• Given data:

.....

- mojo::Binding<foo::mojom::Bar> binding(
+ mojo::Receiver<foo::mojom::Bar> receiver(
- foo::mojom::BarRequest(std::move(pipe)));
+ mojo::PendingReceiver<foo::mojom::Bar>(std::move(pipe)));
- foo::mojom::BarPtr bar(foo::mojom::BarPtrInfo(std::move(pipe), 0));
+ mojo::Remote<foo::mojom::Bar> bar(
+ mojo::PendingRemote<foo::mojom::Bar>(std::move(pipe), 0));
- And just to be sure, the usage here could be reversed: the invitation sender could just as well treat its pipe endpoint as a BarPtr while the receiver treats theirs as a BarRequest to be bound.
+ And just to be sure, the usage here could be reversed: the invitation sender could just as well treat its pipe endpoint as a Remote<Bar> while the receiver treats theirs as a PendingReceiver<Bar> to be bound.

.....

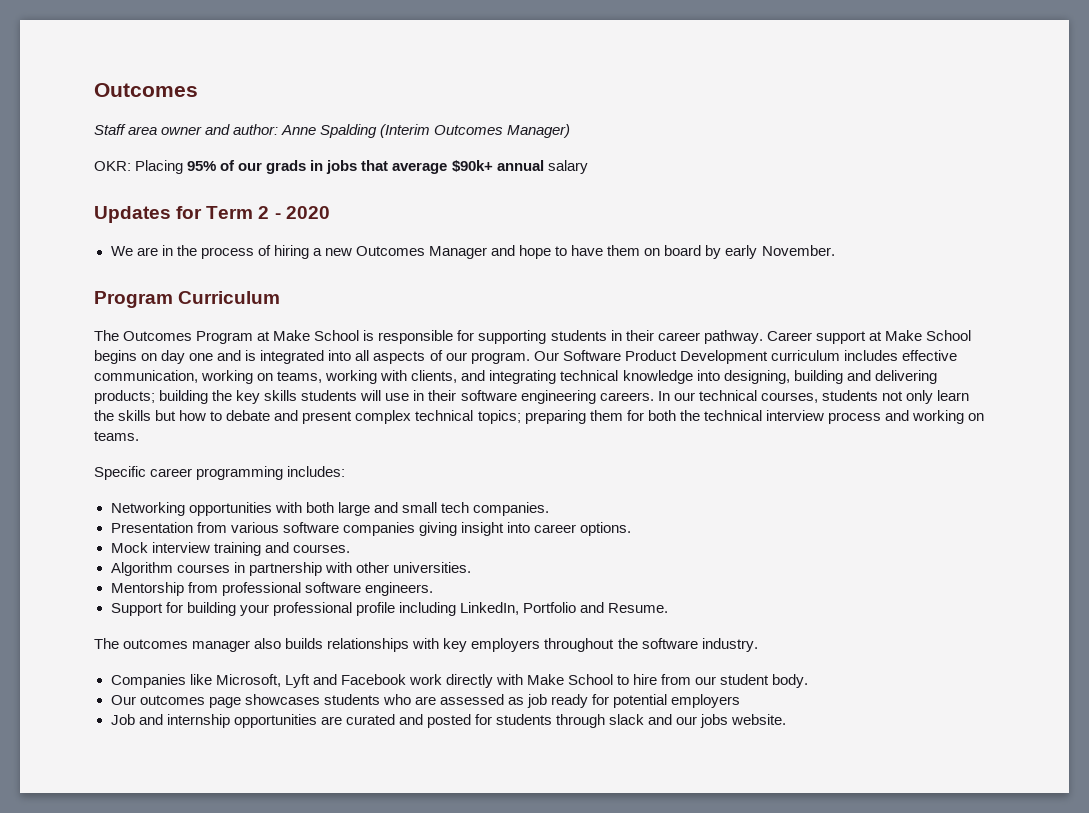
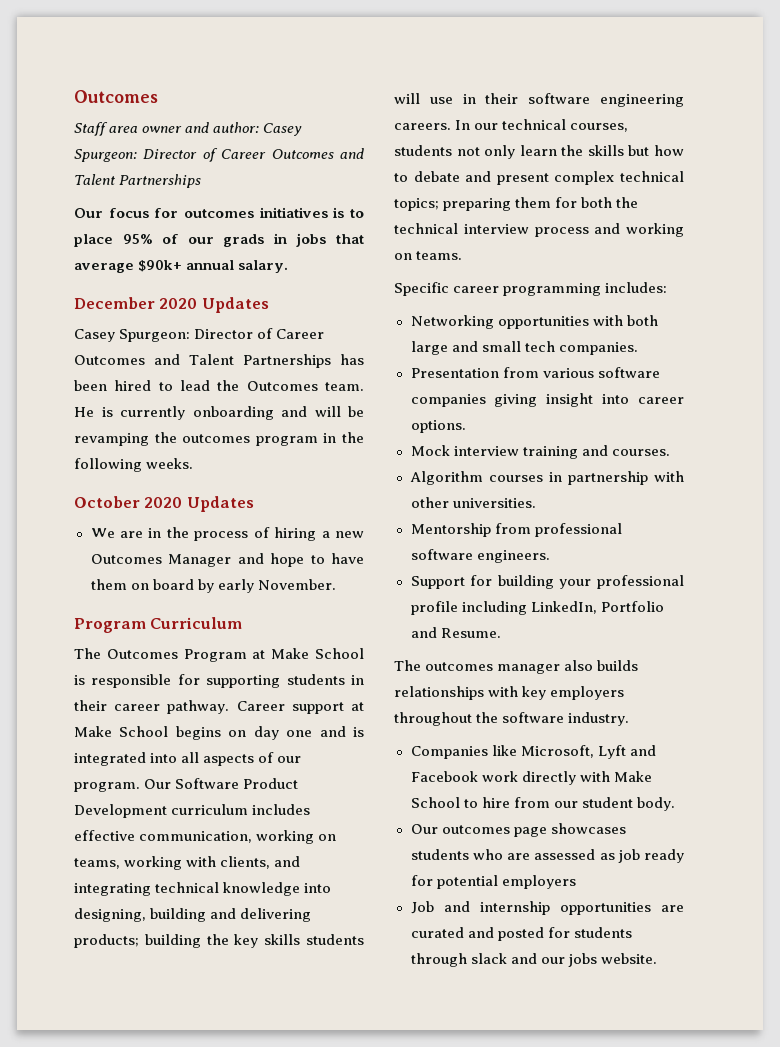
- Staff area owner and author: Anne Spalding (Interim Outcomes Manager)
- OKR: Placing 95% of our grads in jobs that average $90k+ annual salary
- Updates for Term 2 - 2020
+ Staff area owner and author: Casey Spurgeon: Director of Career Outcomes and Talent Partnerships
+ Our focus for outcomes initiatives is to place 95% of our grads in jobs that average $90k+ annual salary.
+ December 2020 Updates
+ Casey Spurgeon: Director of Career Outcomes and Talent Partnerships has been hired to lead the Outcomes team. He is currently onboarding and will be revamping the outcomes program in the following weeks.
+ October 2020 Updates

.....

Set down only the lines above that fall between the line holding "- Staff area" and the line holding "October 2020 Updates", inclusive, keeping each exact.

- Staff area owner and author: Anne Spalding (Interim Outcomes Manager)
- OKR: Placing 95% of our grads in jobs that average $90k+ annual salary
- Updates for Term 2 - 2020
+ Staff area owner and author: Casey Spurgeon: Director of Career Outcomes and Talent Partnerships
+ Our focus for outcomes initiatives is to place 95% of our grads in jobs that average $90k+ annual salary.
+ December 2020 Updates
+ Casey Spurgeon: Director of Career Outcomes and Talent Partnerships has been hired to lead the Outcomes team. He is currently onboarding and will be revamping the outcomes program in the following weeks.
+ October 2020 Updates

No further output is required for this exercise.